A Educação de Adultos também acontece nas tradições e na cultura que se herda
Nos dias 26 e 27 de janeiro o concelho vizinho de Ansião foi exemplo de uma verdadeira simbiose que combinou convívio e cultura, ao ser palco da Centenária Feira dos Pinhões, homenageando uma tradição secular, reveladora da identidade desta terra e destas gentes.
Durante dois dias preenchidos, a estratégia de promoção e valorização do pinhão enquanto produto endógeno aliou-se à possibilidade de (re)descobrir o melhor do artesanato e da gastronomia das Terras de Sicó: as nossas terras, a nossa serra.
Percorrer as ruas adjacentes à Praça do Município significa, por esta ocasião, ser cúmplice do potencial dos produtos locais que dignificam o nosso território e sentir o elixir de frutos secos, compotas, licores, queijo do Rabaçal, enchidos, mel e azeite. Há lugar, ainda, para objetos divina e carinhosamente concebidos por mãos de autênticos artistas, acompanhados de breves explicações (face às perguntas dos mais curiosos) com as quais também é possível aprender.
Nas ruas o calor do tecido humano instala-se quando aqui e acolá grupos proporcionam momentos musicais, quase simultaneamente e numa sintonia tão rica como improvável, dando vida às pedras da calçada e cor aos sorrisos.
No entanto, captam especialmente a atenção as famosas fiadas de pinhões – esse fruto cujo sabor apenas é descoberto depois de (com mais ou menos astúcia, mais ou menos esforço) se quebrar uma casca dura.

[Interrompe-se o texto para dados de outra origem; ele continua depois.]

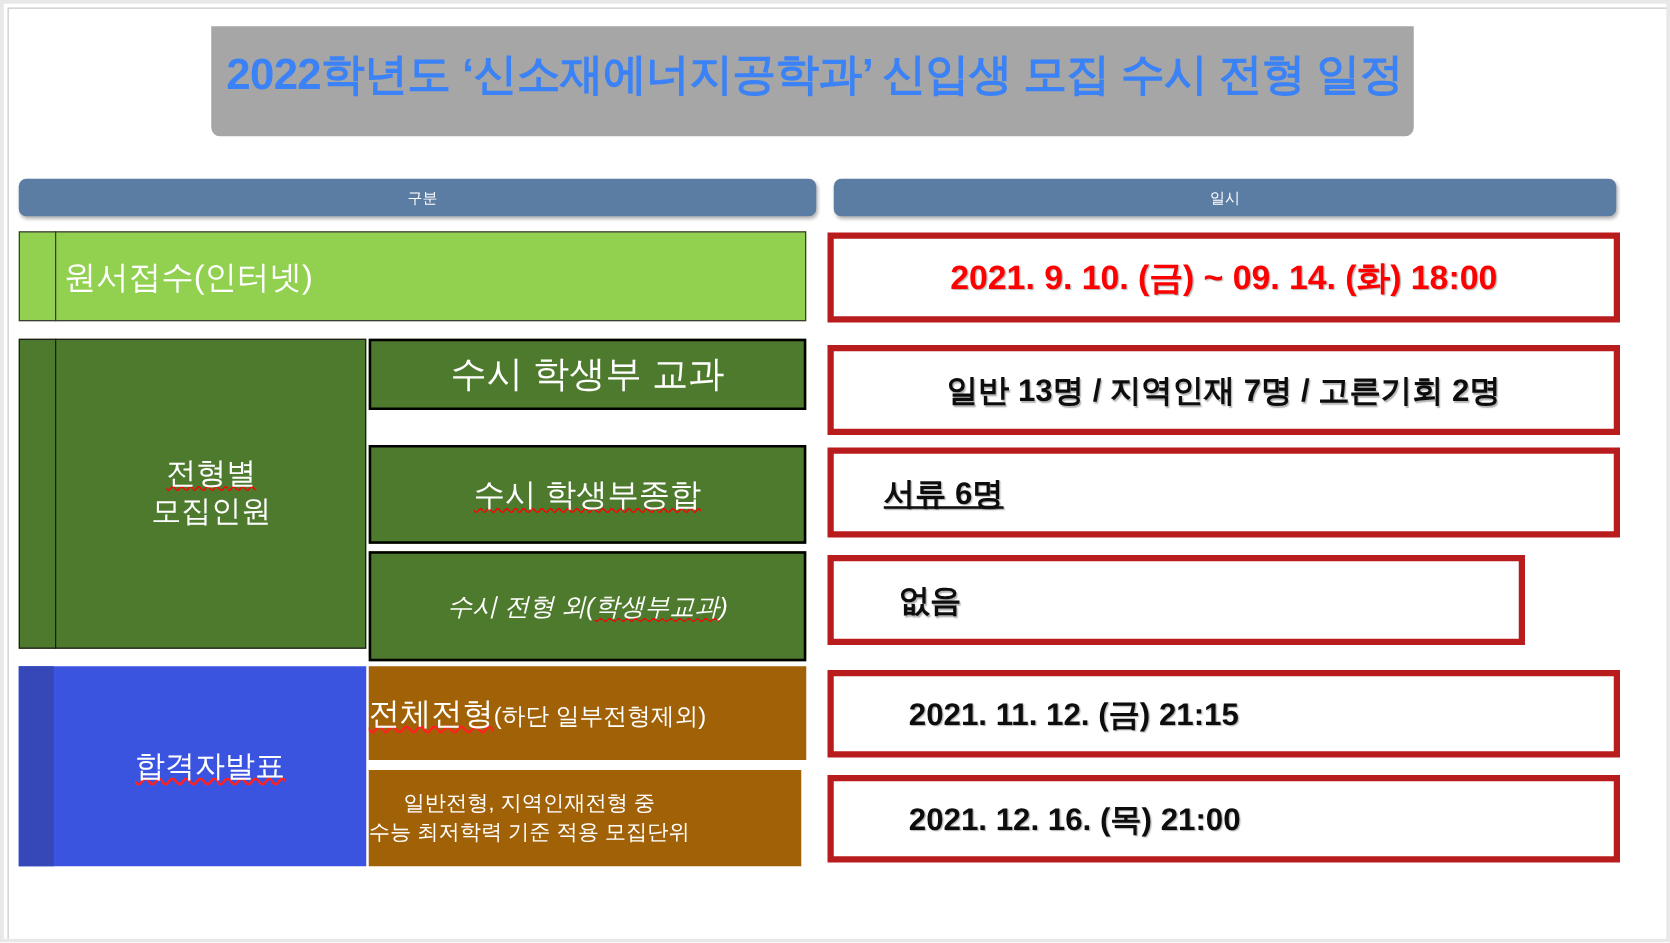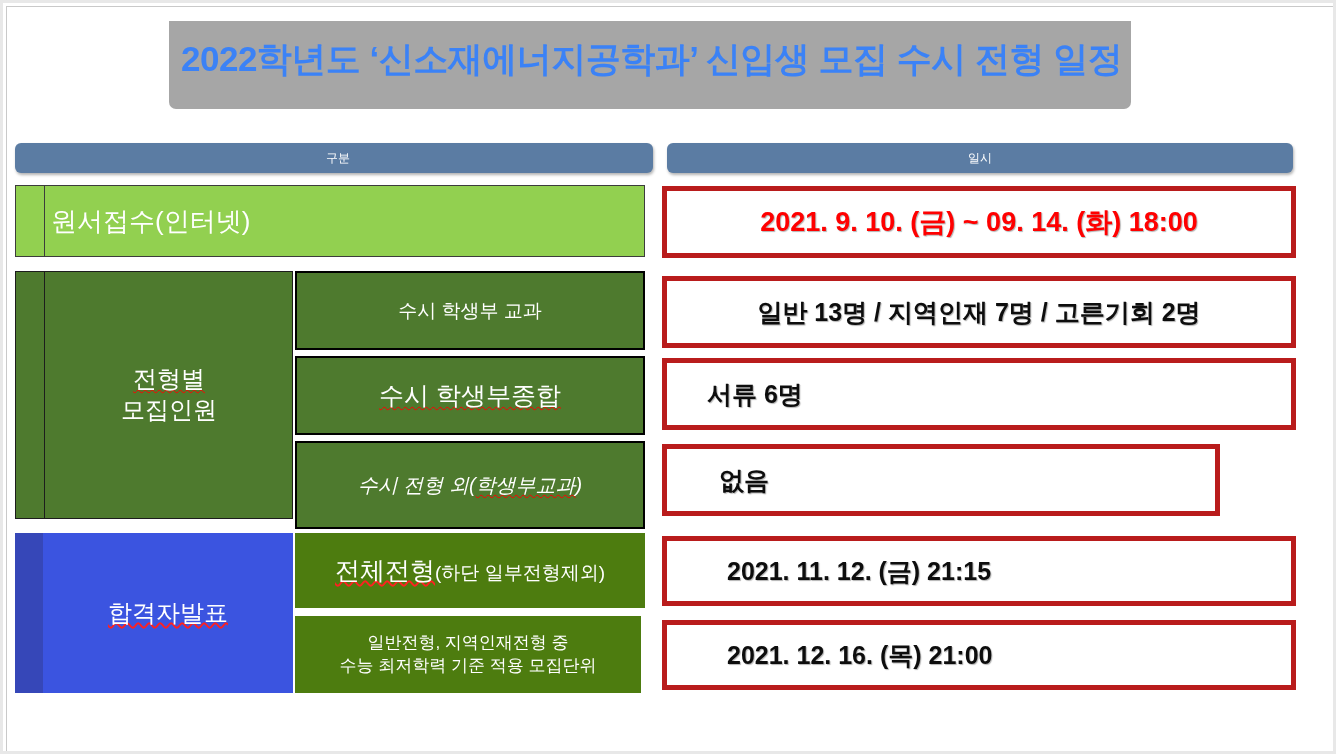"수시 학생부 교과" #sub-g1 { font-size: 19px -> 29px; height: 79px -> 57px }
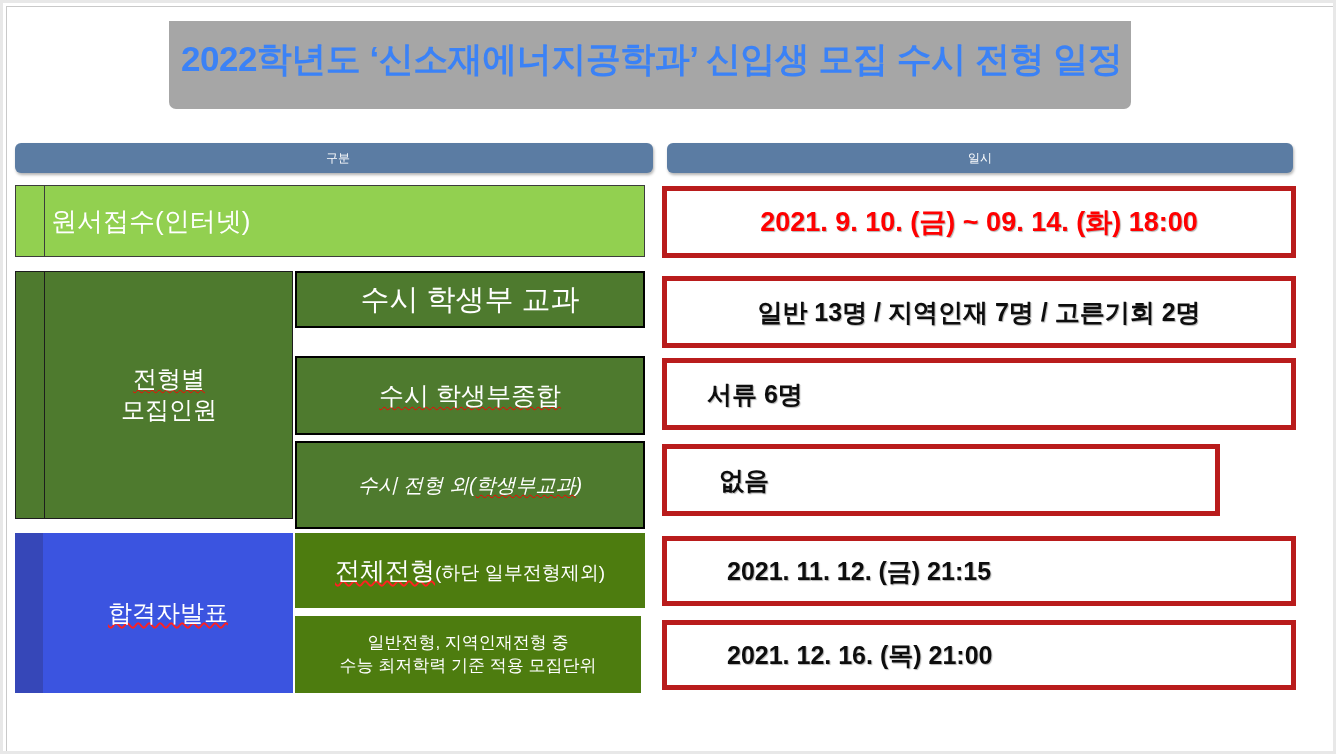"서류 6명" #val3 { text-decoration: none -> underline }
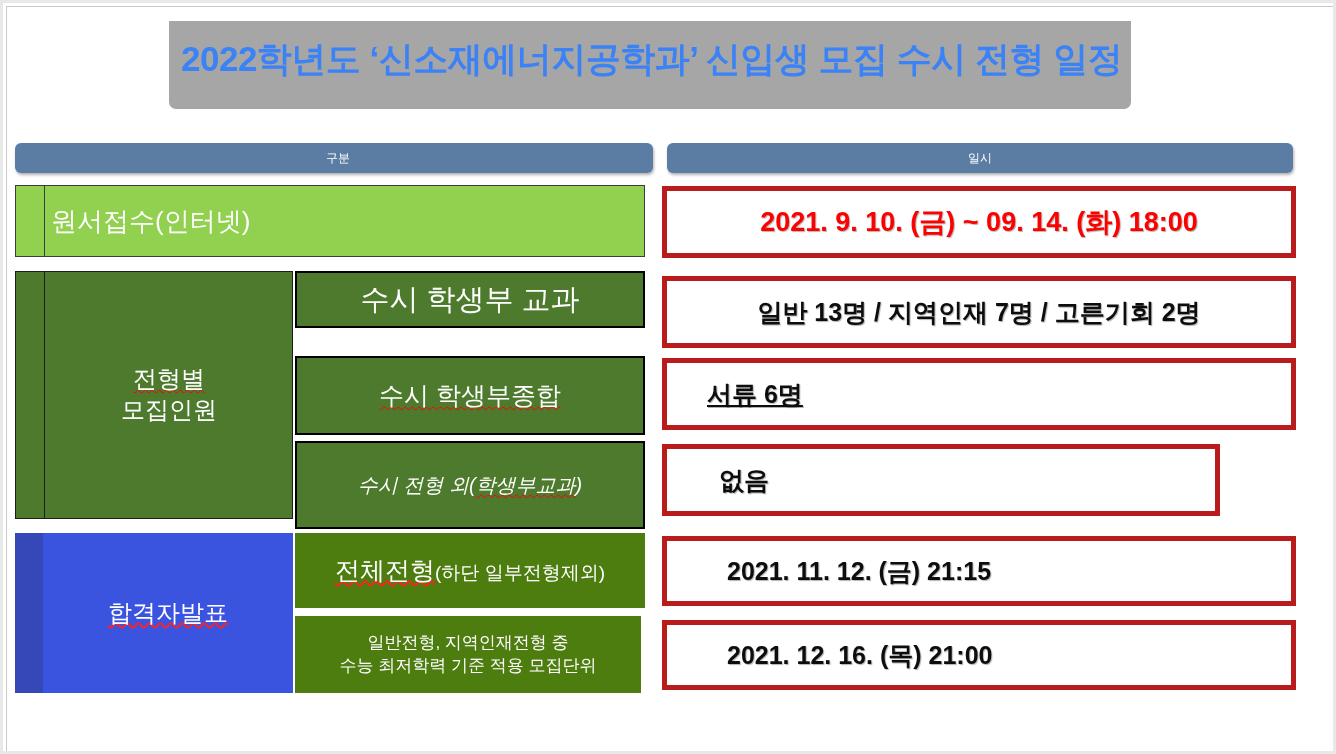"전체전형(하단 일부전형제외)" .sub-blue { background: #4d7c0f -> #a16207; justify-content: center -> flex-start }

Por vezes, como a Educação de Adultos – também aqui é necessária paciência e robustez de pensamento para compreender que, pela aparência, pode ser confinada a um lugar residual no sistema educativo. Contudo, depois de desmistificar algumas ideias duras (como as cascas), constata-se que o interior é nutritivo e também alimenta o sentimento inerente à capacidade de aprender a aprender: todos os dias, em todos os espaços. Por isso, e para que possa continuar a acontecer “lá fora”, é importante que esta área seja de facto valorizada e não oscile em função dos momentos históricos e de princípios maiores e hierarquicamente definidos, mas voláteis. Apenas reconhecendo-lhe a sua capital função é possível continuar a fazer das ruas, exposições, salas de teatro, casas de fado vadio, bibliotecas, rádio, museus, concertos, voluntariado, associativismo e tradições verdadeiros cadinhos de experiências de Aprendizagem ao Longo da Vida.